5) What is the point of taking Parra out of the rotation right now? That you don’t answer. There are no options at AAA, Wolf has been nearly as awful, Bush is almost as inconsistent as Parra, and Narveson has been awful but doesn’t even really have any upside.
6) Greg Maddux’s BABIP fluctuated up to 40 points from season to season throughout his career and from a high of .334 (200+ IP) to a low of .253 (200+ IP). No, not necessarily between every two seasons, but I don’t think that was Jordan’s point. It’s well-established that BABIP fluctuates quite a bit between seasons for pitchers. And, regarding Manny’s BABIP, the reason it’s significant that he’s a historical anomaly is because it makes it hard to believe that his career BABIP will stay that high. To be honest, 440 IP (>400 IP as a starter) is not that long. For example, over his first 200+ IP, Maddux had a BABIP almost as high as Parra (.378 one season, .328 the next) and went on to have a career average of .289. We don’t have enough data to say that Manny we should expect Manny to continue to put up historically unprecedented BABIPs, and thus everything indicates that it should drop.

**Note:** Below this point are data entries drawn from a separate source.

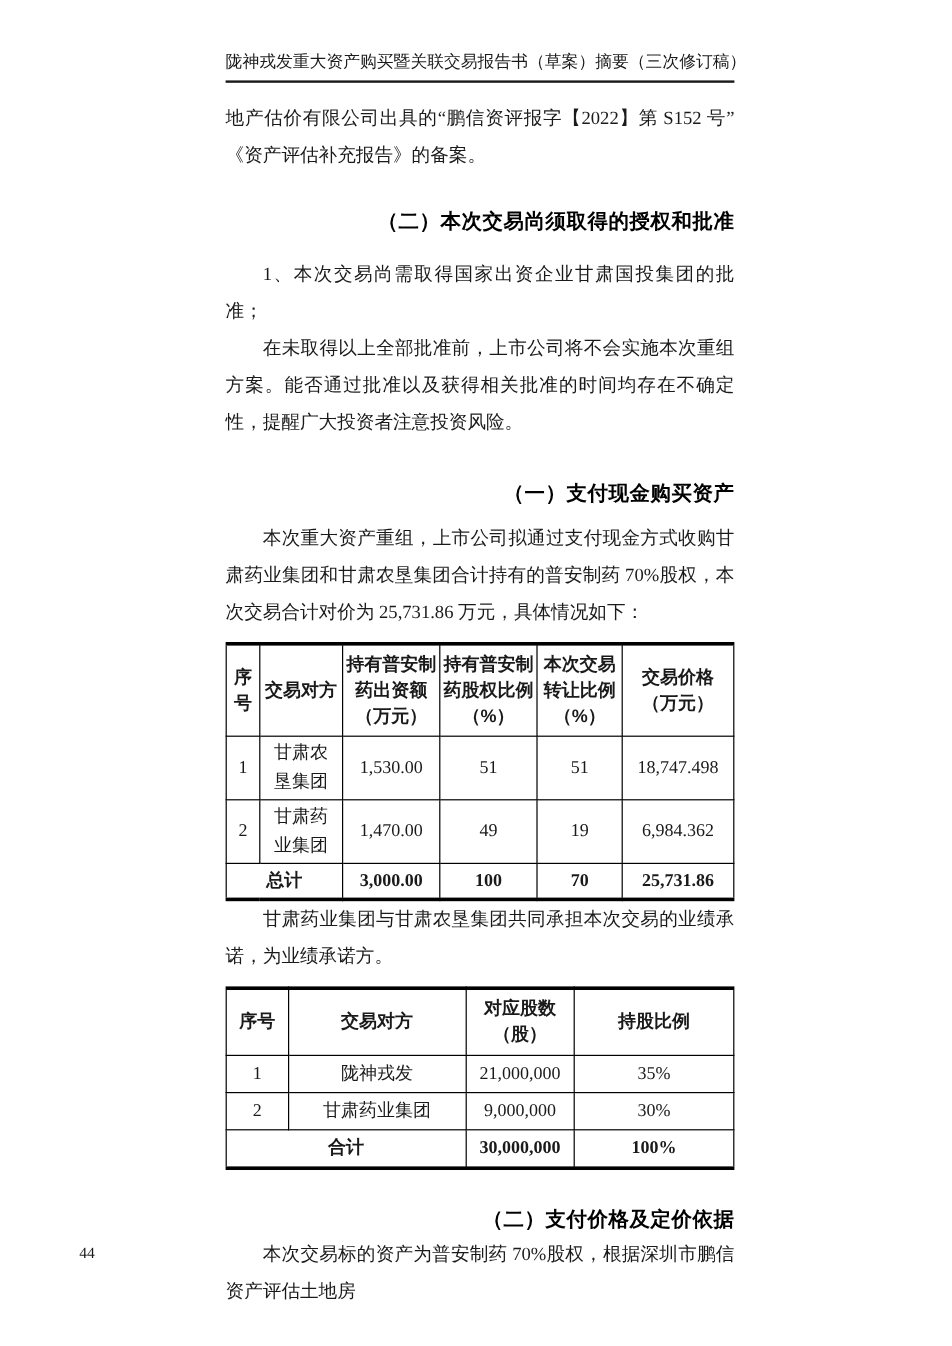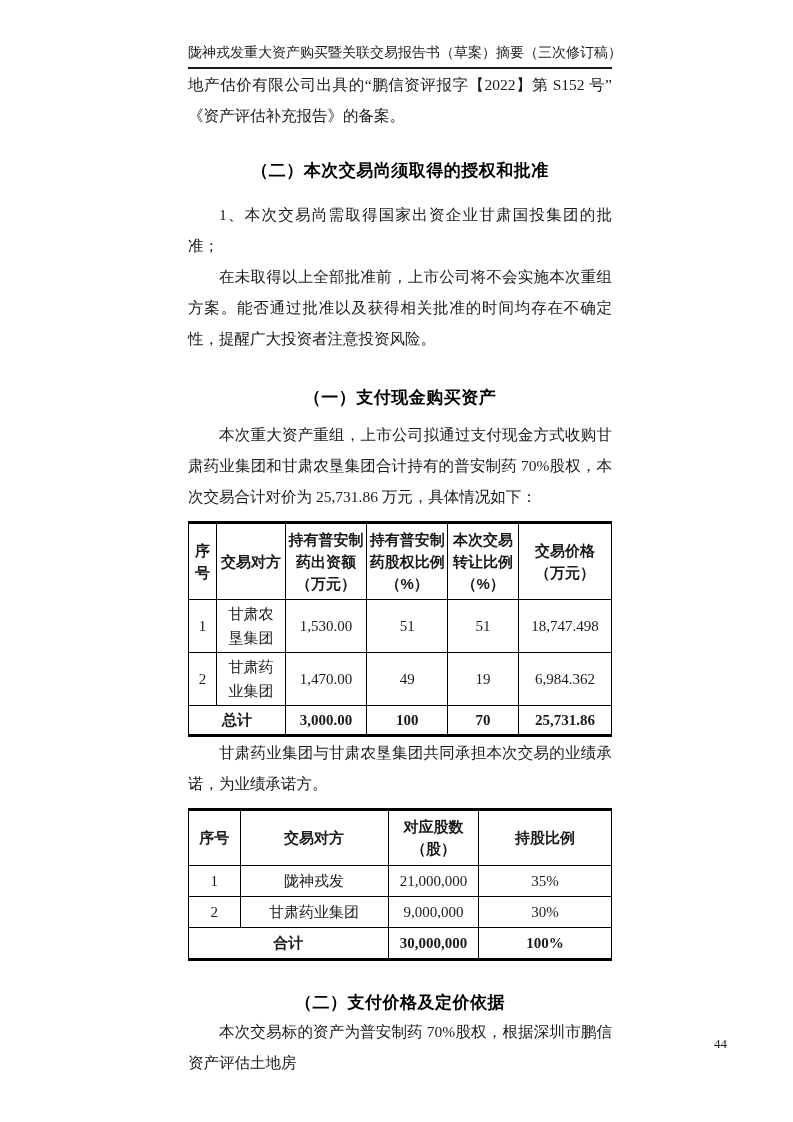"地产估价有限公司出具的“鹏信资评报字【2022】第 S152" p.cont { margin-top: none -> 14px }
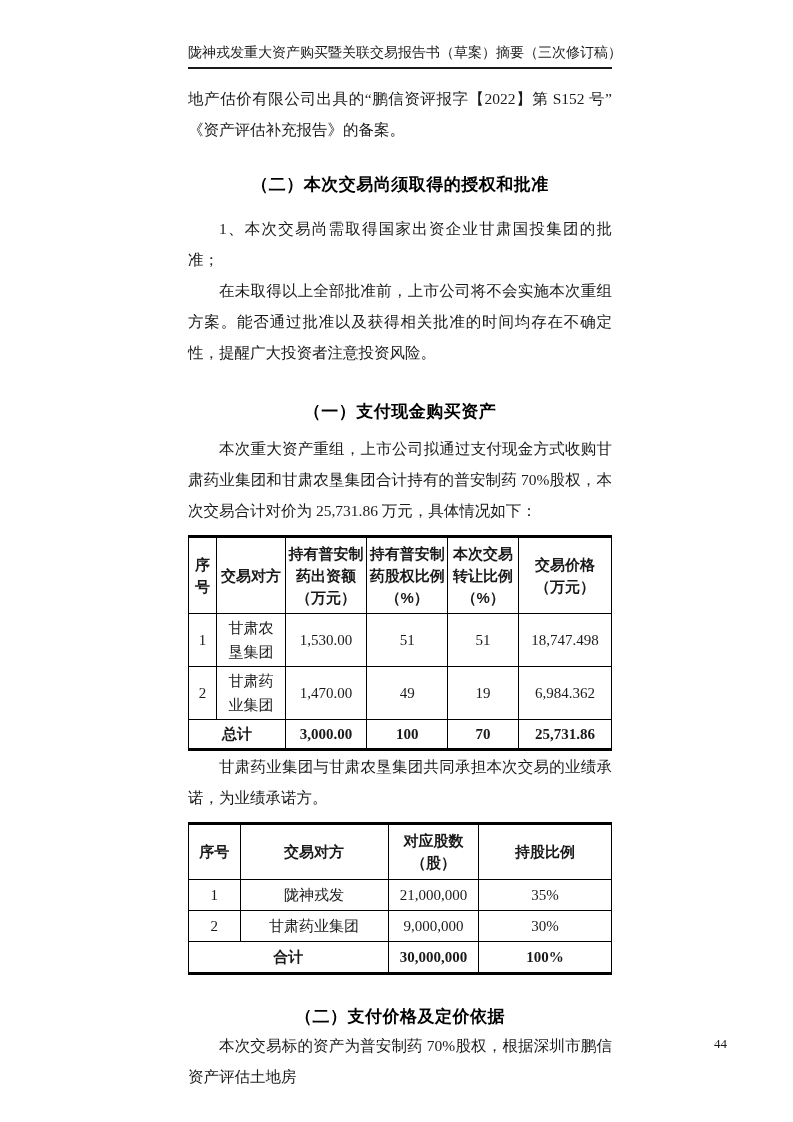"（二）本次交易尚须取得的授权和批准" h2, h3 { text-align: center -> right }
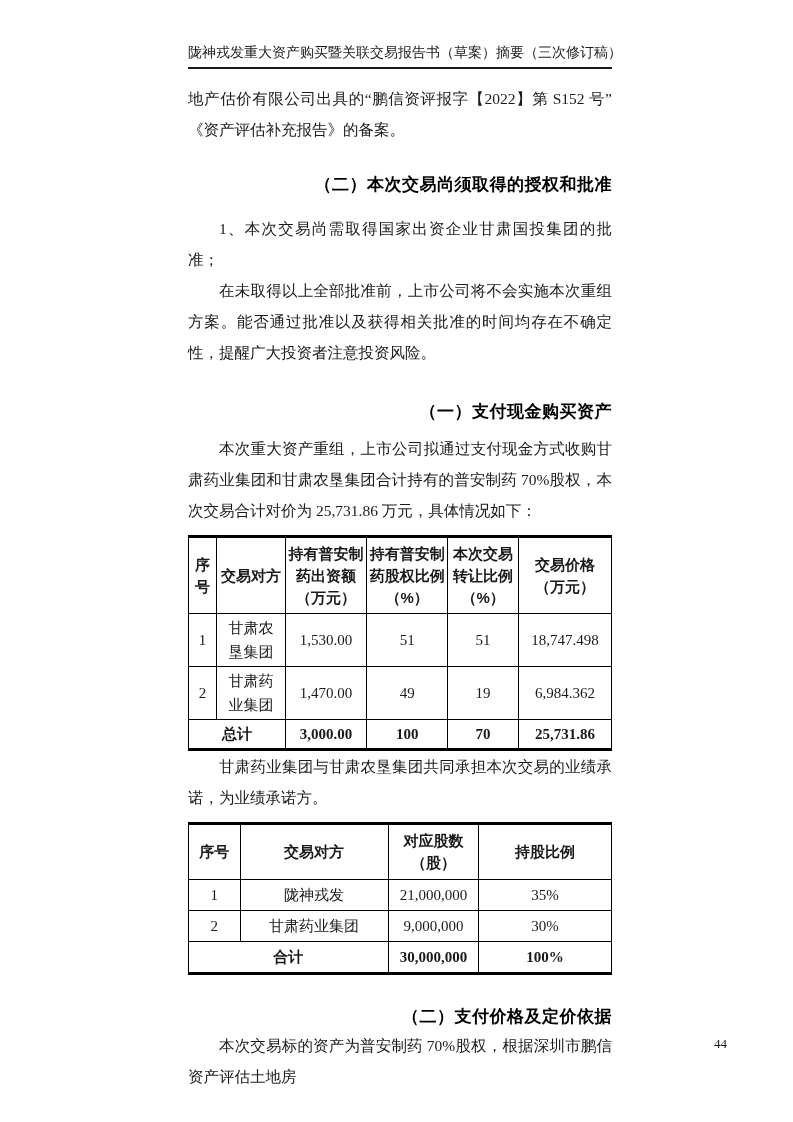"44" .doc-footer { text-align: right -> left }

7) Back to the “worst fastball” fallacy. He has inconsistent control, obviously, but his strikeouts and stuff are undeniable. If he can figure out one little thing, like how to stop throwing fat pitchers or giving up the one big inning, he will suddenly stop being so hittable and become a very nice pitcher to have. Sometimes good pitchers take time to work these things out.
8) Again, this is not true. There are hundreds of bad pitchers who had hundreds of innings pitched and ERA’s above 5.00. Are you really suggesting that, factoring in total innings pitched, Parra is one of the worst pitchers of all time?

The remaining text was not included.